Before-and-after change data

________________________

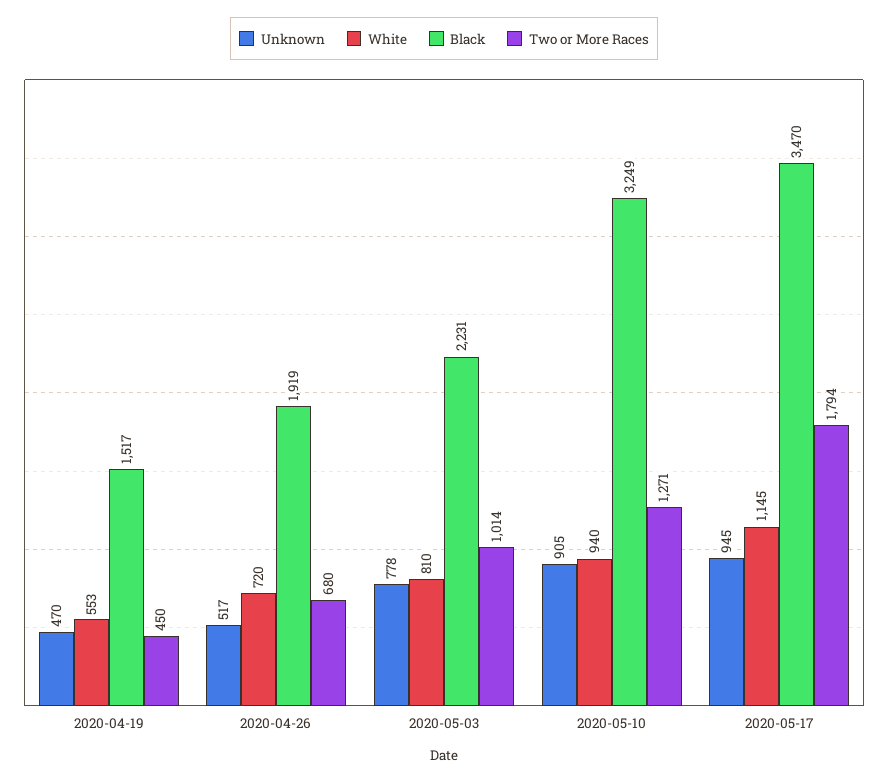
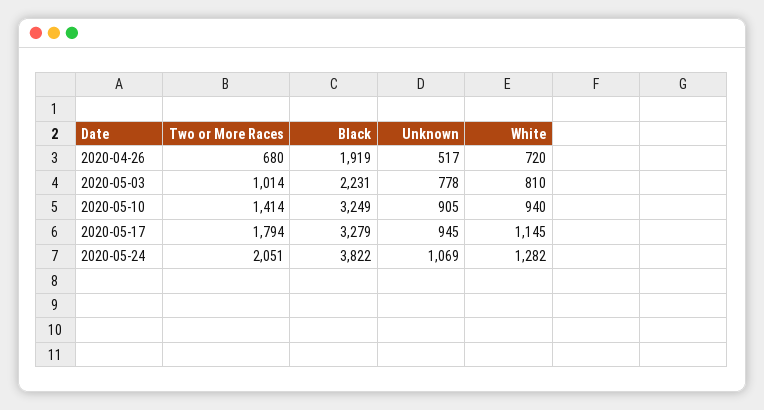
Unknown, 2020-04-19: 470 -> none
White, 2020-04-19: 553 -> none
Black, 2020-04-19: 1517 -> none
Two or More Races, 2020-04-19: 450 -> none
Two or More Races, 2020-05-10: 1271 -> 1414
Black, 2020-05-17: 3470 -> 3279
Two or More Races, 2020-05-24: none -> 2051
Black, 2020-05-24: none -> 3822
Unknown, 2020-05-24: none -> 1069
White, 2020-05-24: none -> 1282

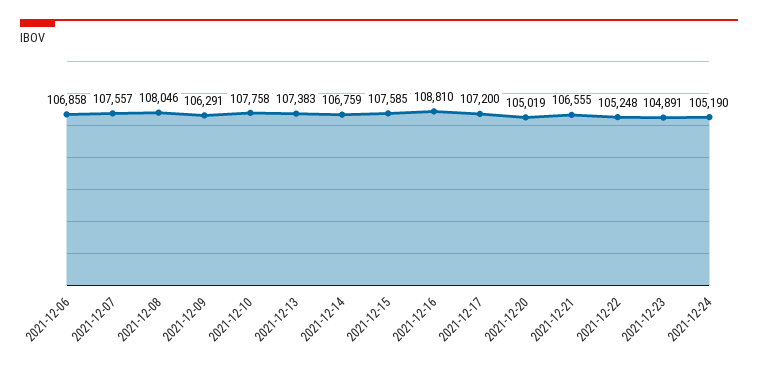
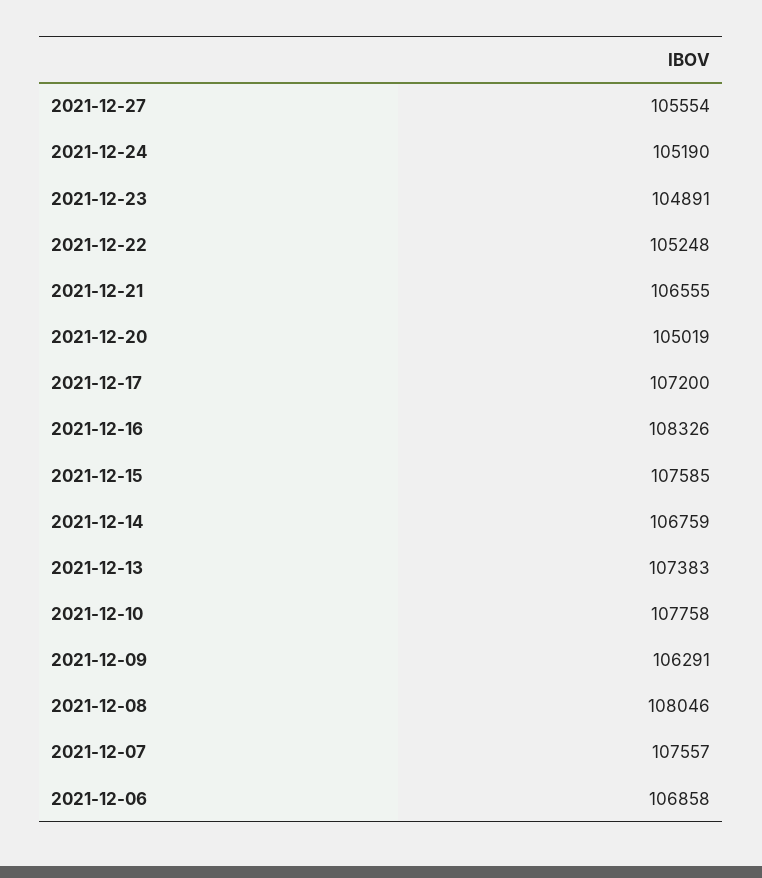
2021-12-16: 108810 -> 108326
2021-12-27: none -> 105554

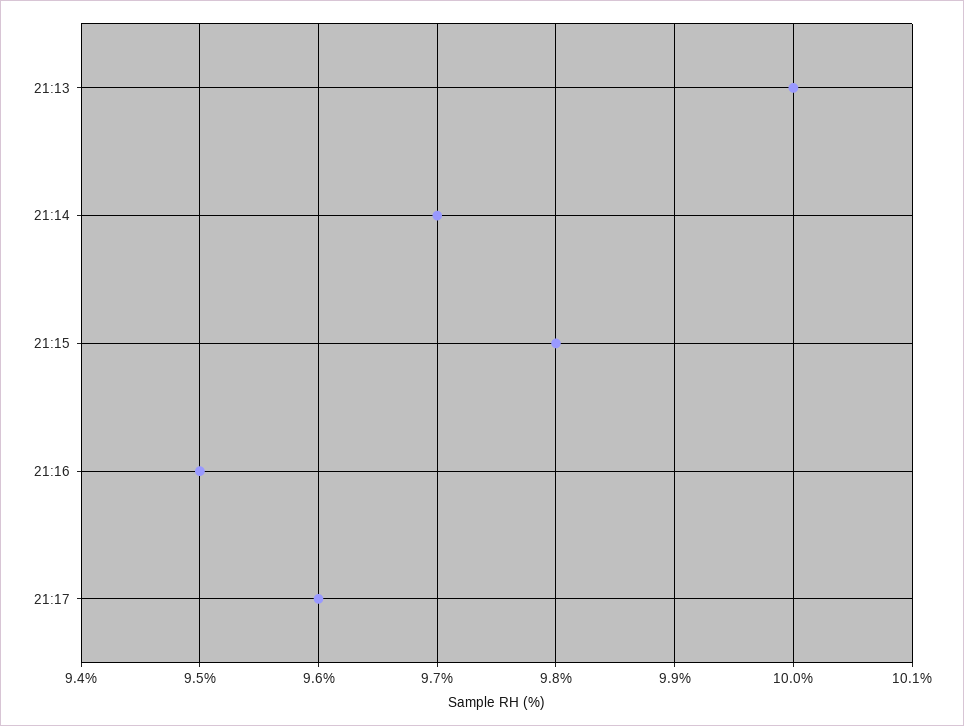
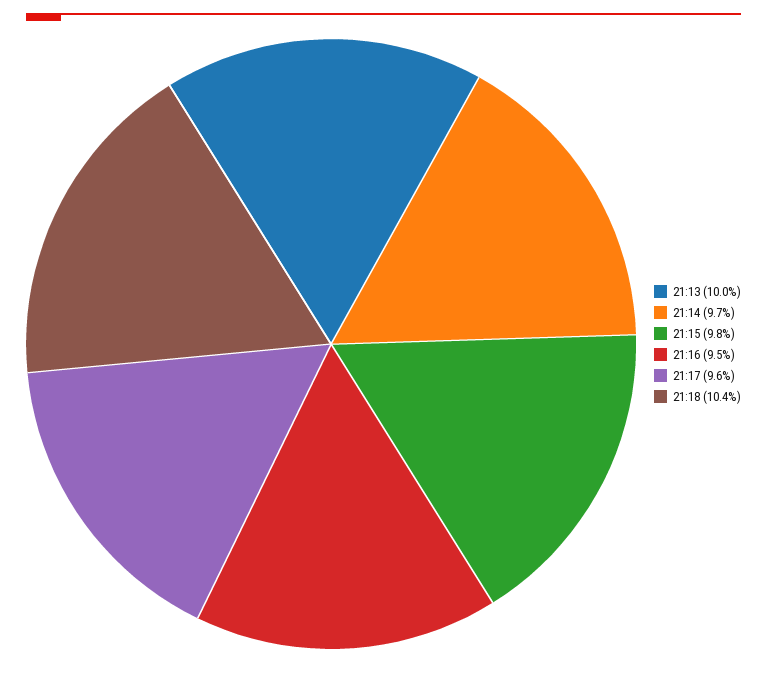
21:18: none -> 10.4

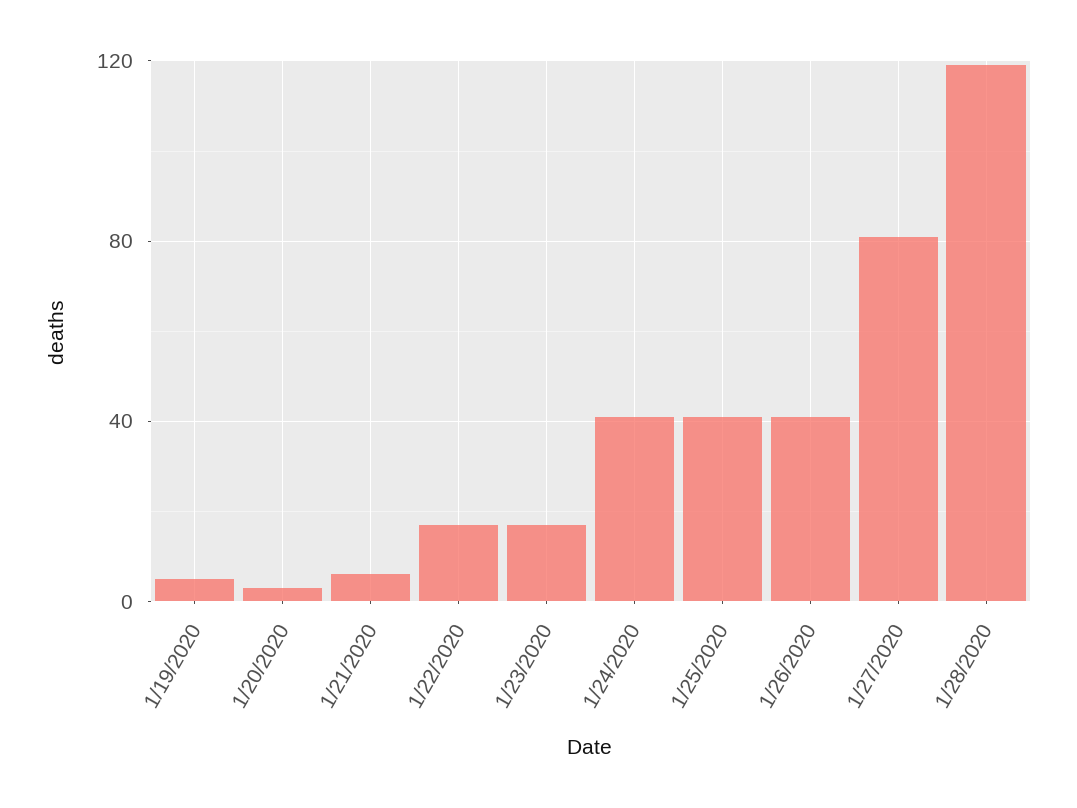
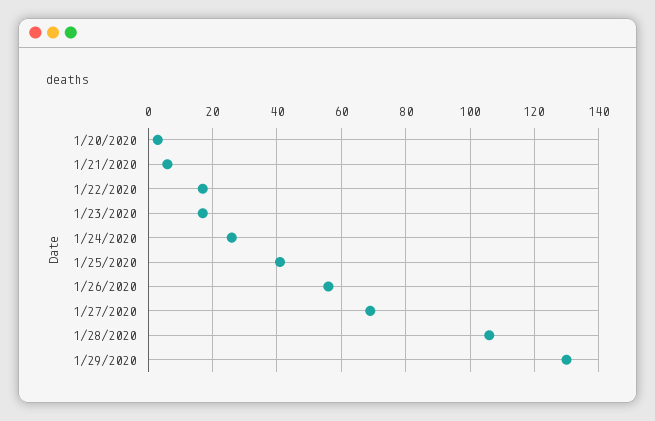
1/19/2020: 5 -> none
1/24/2020: 40 -> 25
1/26/2020: 40 -> 55
1/27/2020: 80 -> 70
1/28/2020: 120 -> 105
1/29/2020: none -> 130

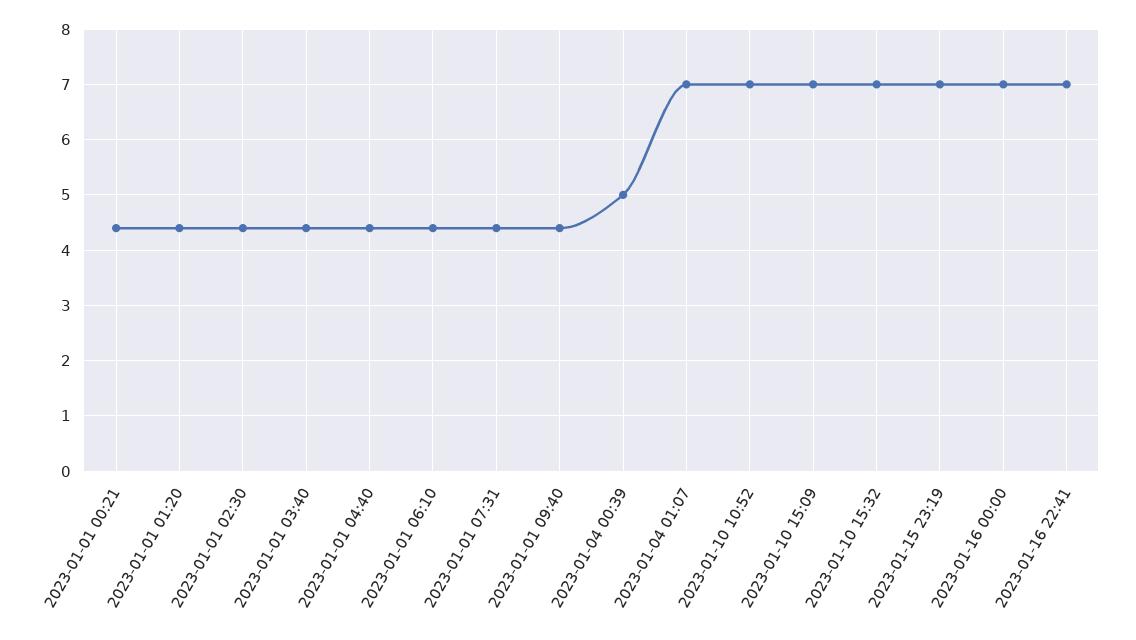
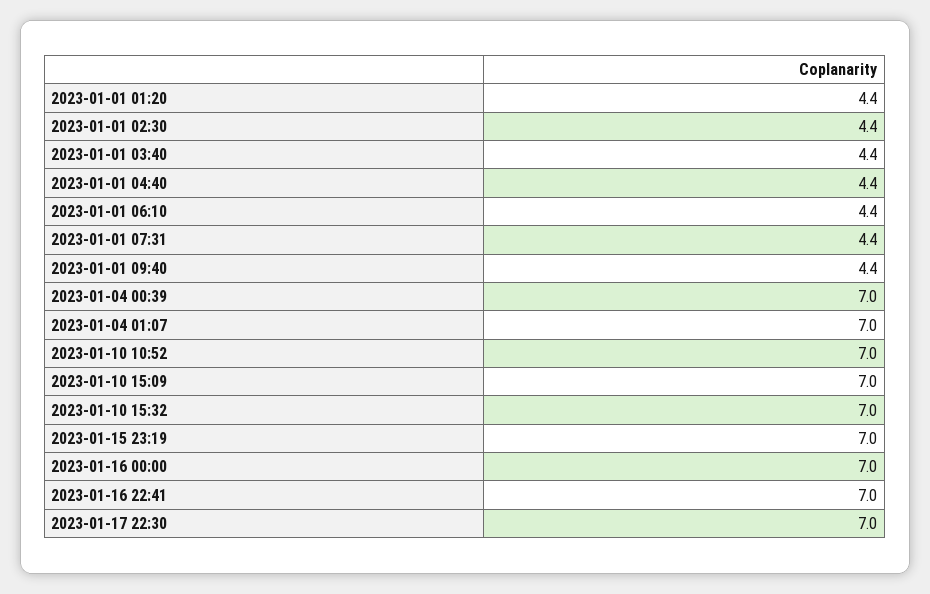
2023-01-01 00:21: 4.5 -> none
2023-01-04 00:39: 5 -> 7
2023-01-17 22:30: none -> 7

________________________

Exact copy, no pictures: reproduce every record above.

Unknown, 2020-04-19: 470 -> none
White, 2020-04-19: 553 -> none
Black, 2020-04-19: 1517 -> none
Two or More Races, 2020-04-19: 450 -> none
Two or More Races, 2020-05-10: 1271 -> 1414
Black, 2020-05-17: 3470 -> 3279
Two or More Races, 2020-05-24: none -> 2051
Black, 2020-05-24: none -> 3822
Unknown, 2020-05-24: none -> 1069
White, 2020-05-24: none -> 1282

2021-12-16: 108810 -> 108326
2021-12-27: none -> 105554

21:18: none -> 10.4

1/19/2020: 5 -> none
1/24/2020: 40 -> 25
1/26/2020: 40 -> 55
1/27/2020: 80 -> 70
1/28/2020: 120 -> 105
1/29/2020: none -> 130

2023-01-01 00:21: 4.5 -> none
2023-01-04 00:39: 5 -> 7
2023-01-17 22:30: none -> 7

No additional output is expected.